**YOUR ASSIGNMENT:** Below are records that hold pictures; write out only the lines from their start through the line with "position:relative; width:56px; height:82px;", exactly, and drop the pictures.

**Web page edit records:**
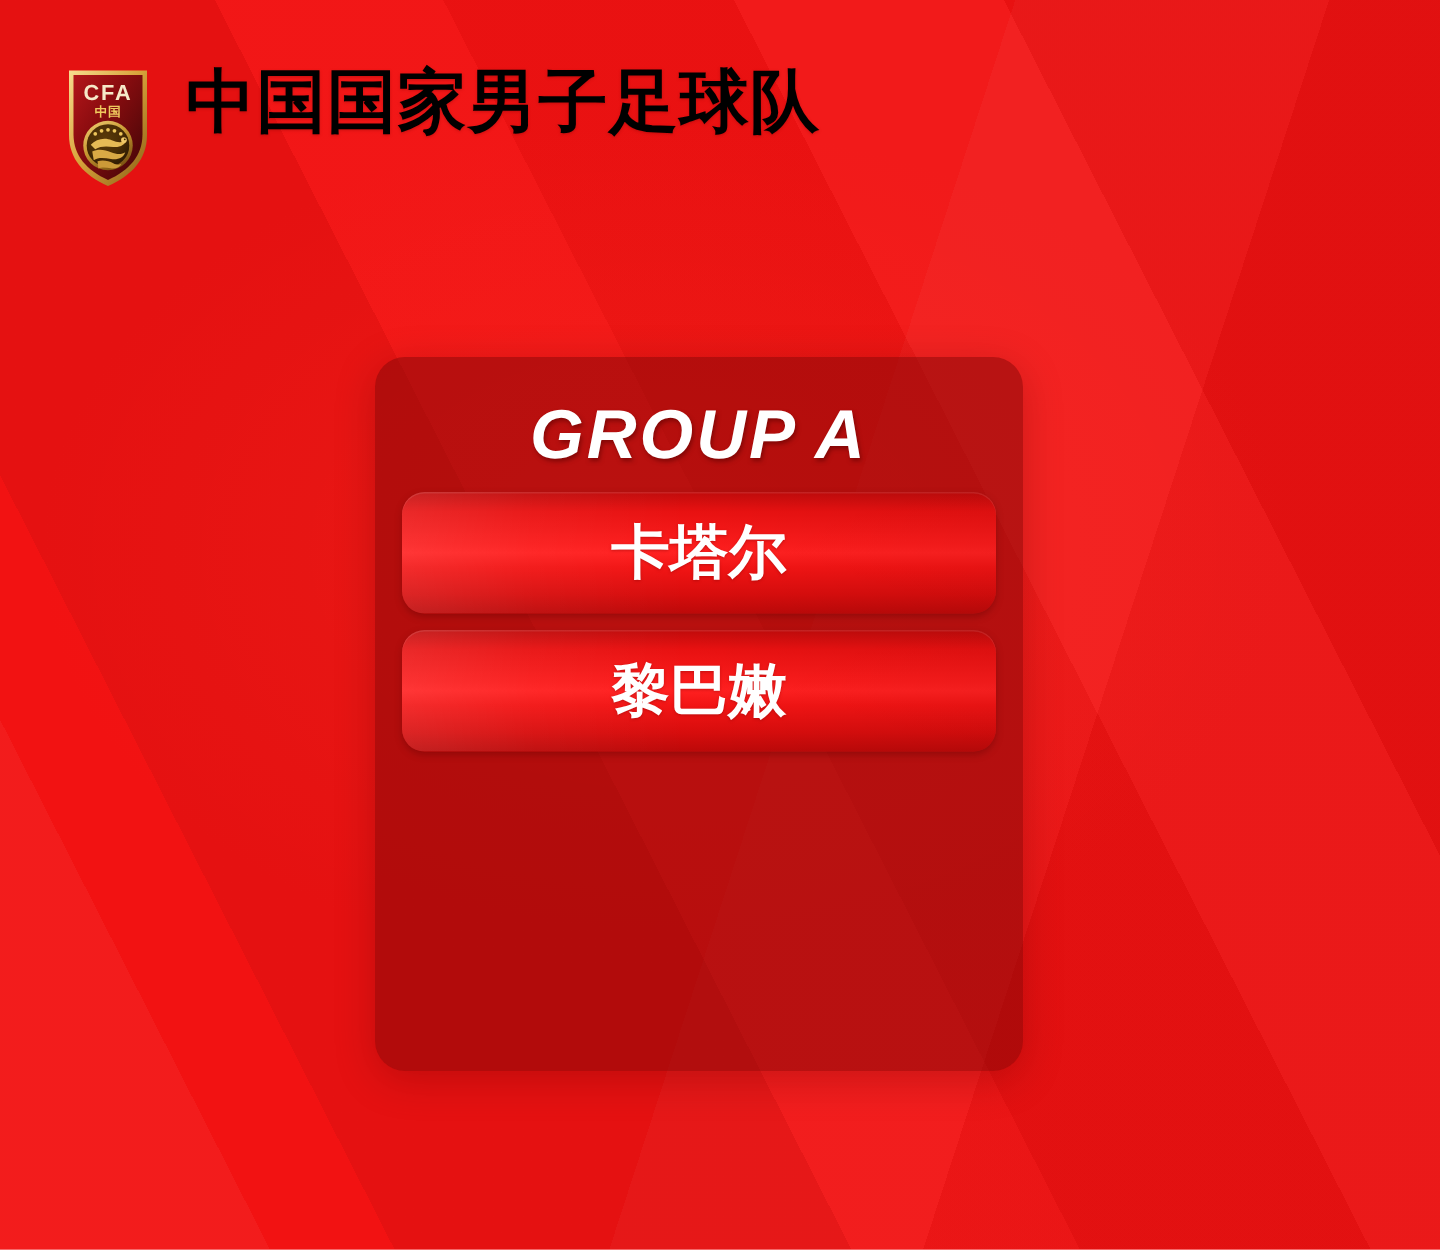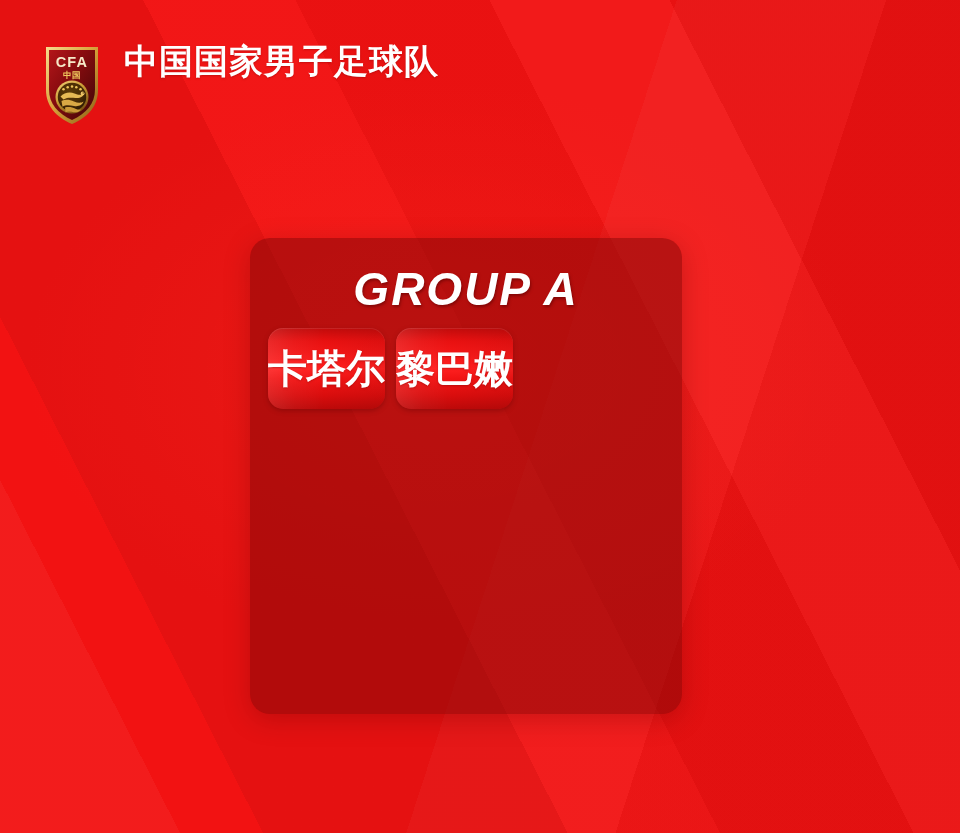--- a/index.html
+++ b/index.html
@@ -60,22 +60,22 @@
   .header {
     position:absolute; left:44px; top:44px;
     display:flex; align-items:flex-start; gap:24px;
     z-index:5;
   }
 
   .crest { position:relative; width:56px; height:82px; flex:none; }
   .crest svg { display:block; width:56px; height:82px; }
 
   .header-title {
-    color:#ffffff;
-    font-size:34px;
+    color:#000000;
+    font-size:46px;
     font-weight:bold;
     letter-spacing:1px;
     line-height:1;
     white-space:nowrap;
     text-shadow:0 1px 2px rgba(120,0,0,0.35);
   }
 
   
   .group-card {
     position:absolute;
@@ -96,21 +96,21 @@
     font-size:46px;
     font-weight:bold;
     font-style:italic;
     letter-spacing:2px;
     text-shadow:1px 2px 3px rgba(90,0,0,0.55);
     user-select:none;
   }
 
   .team-list {
     flex:1;
-    display:flex; 
+    display:flex; flex-direction:column;
     gap:11px;
     padding-top:2px;
   }
 
   .team-pill {
     position:relative;
     height:81px;
     border-radius:15px;
     display:flex; align-items:center; justify-content:center;
     overflow:hidden;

**EXERCISE ANSWER:**
--- a/index.html
+++ b/index.html
@@ -60,22 +60,22 @@
   .header {
     position:absolute; left:44px; top:44px;
     display:flex; align-items:flex-start; gap:24px;
     z-index:5;
   }
 
   .crest { position:relative; width:56px; height:82px; flex:none; }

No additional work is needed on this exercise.